En l'espèce, c'est par des motifs adoptés que le premier juge, après avoir relevé que Monsieur [D] [L] produisait une attestation d'hébergement, a néanmoins considéré que le Préfet avait à juste titre motivé sa décision de placement en rétention par des éléments ressortant de la procédure. En effet, Monsieur [D] [L] représente une menace grave à l'ordre public en raison de ses condamnations, dont la dernière ayant justifié la peine d'interdiction du territoire français notamment pour usage d'un faux passeport italien. Monsieur [D] [L] a également fait l'objet de plusieurs mesures d' éloignement. Enfin, il refuse de remettre son passeport pour ne pas permettre l'exécution de la mesure d'éloignement et caractérise ainsi d'une part l'impossibilité de l'assigner à résidence et le risque de fuite.
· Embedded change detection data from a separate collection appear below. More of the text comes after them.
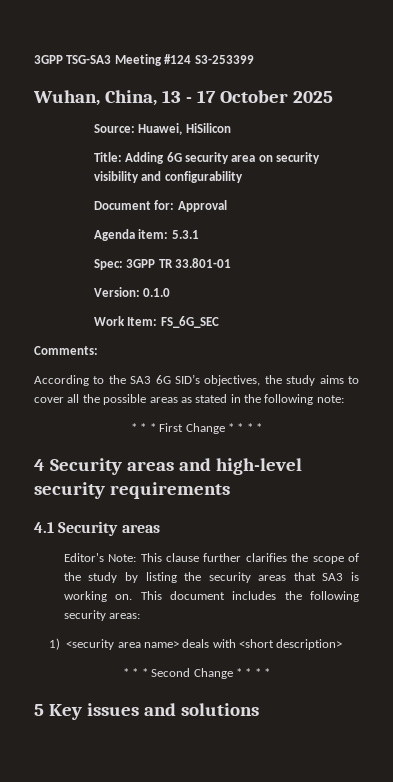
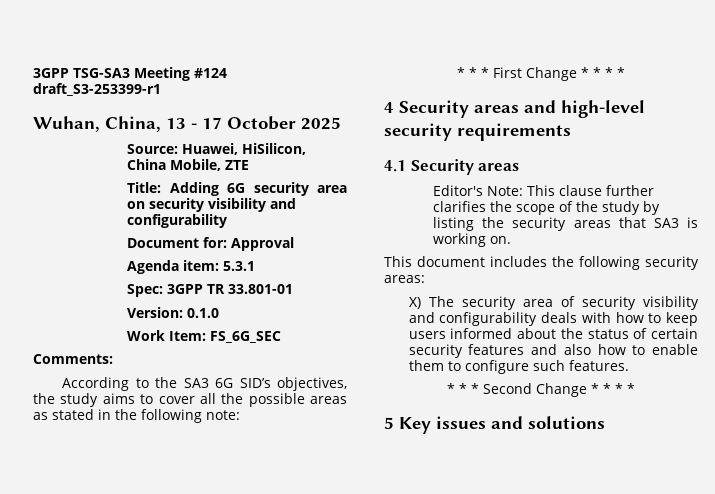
- 3GPP TSG-SA3 Meeting #124 S3-253399
+ 3GPP TSG-SA3 Meeting #124 draft_S3-253399-r1
- Source: Huawei, HiSilicon
+ Source: Huawei, HiSilicon, China Mobile, ZTE
- Editor's Note: This clause further clarifies the scope of the study by listing the security areas that SA3 is working on. This document includes the following security areas:
+ Editor's Note: This clause further clarifies the scope of the study by listing the security areas that SA3 is working on.
+ This document includes the following security areas:
- 1) <security area name> deals with <short description>
+ X) The security area of security visibility and configurability deals with how to keep users informed about the status of certain security features and also how to enable them to configure such features.

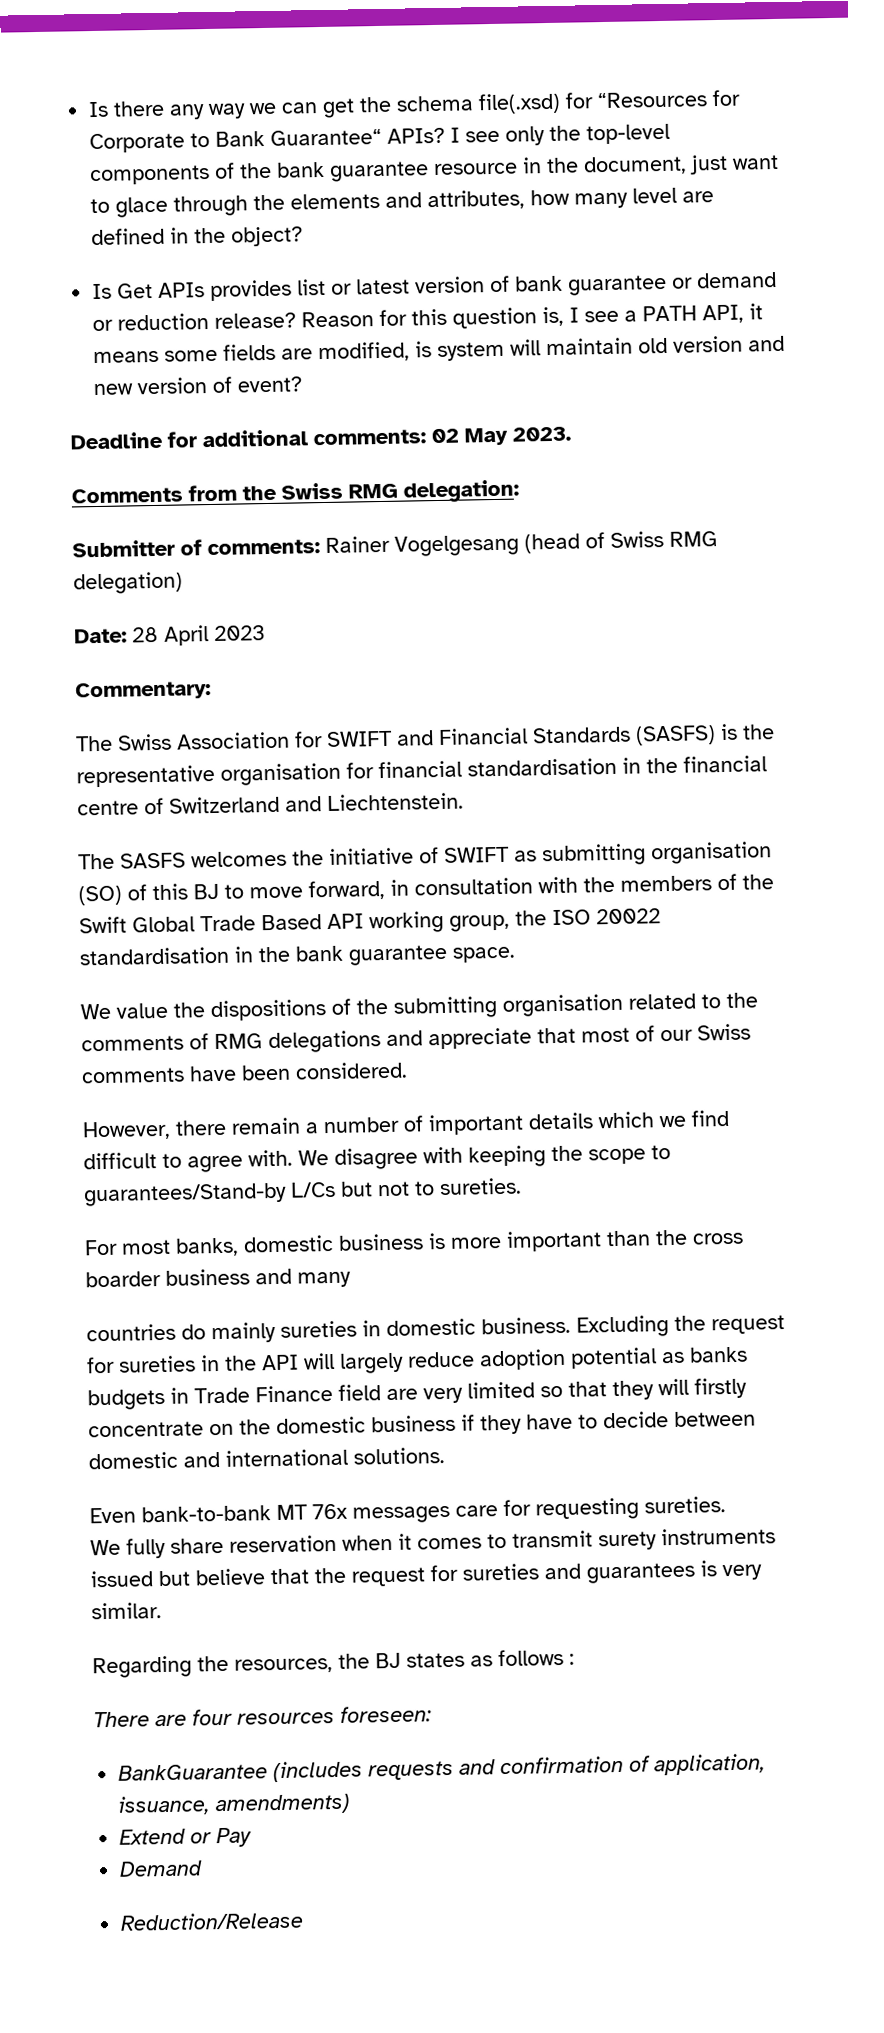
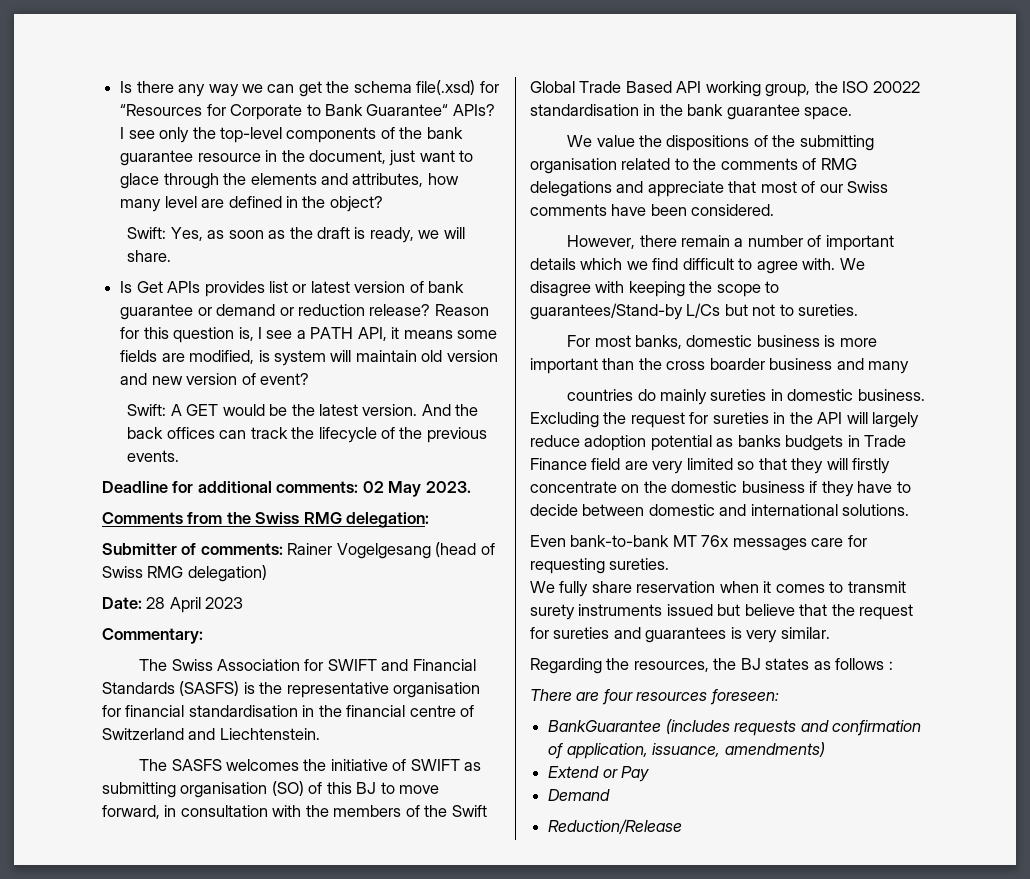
+ Swift: Yes, as soon as the draft is ready, we will share.
+ Swift: A GET would be the latest version. And the back offices can track the lifecycle of the previous events.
Il y a lieu de rejeter la contestation de la décision de placement en rétention.
L'ordonnance attaquée sera confirmée.
La demande formée en application des dispositions des articles 35 et 37 de la loi du 10 juillet 1991 sur l'aide juridictionnelle sera rejetée.
PAR CES MOTIFS,
Déclarons recevable l'appel,
Confirmons l'ordonnance entreprise en toutes ses dispositions contestées,
Laissons les dépens à la charge du Trésor Public,
Rejetons la demande de l'article 35 de la loi du 10 juillet 1991 sur l'aide juridictionnelle.
Ainsi jugé le 23 juillet 2024 à 16h00
LE GREFFIER LE CONSEILLER DELEGUE
Ludivine BABIN Jean-Denis BRUN
Notification de la présente ordonnance a été faite ce jour à M. [D] [L], à son avocat et au préfet
Le Greffier,
Cette ordonnance est susceptible d'un pourvoi en cassation dans les deux mois suivant la présente notification et dans les conditions fixées par les articles 973 et suivants du code de procédure civile.
Communication de la présente ordonnance a été faite ce même jour au procureur général.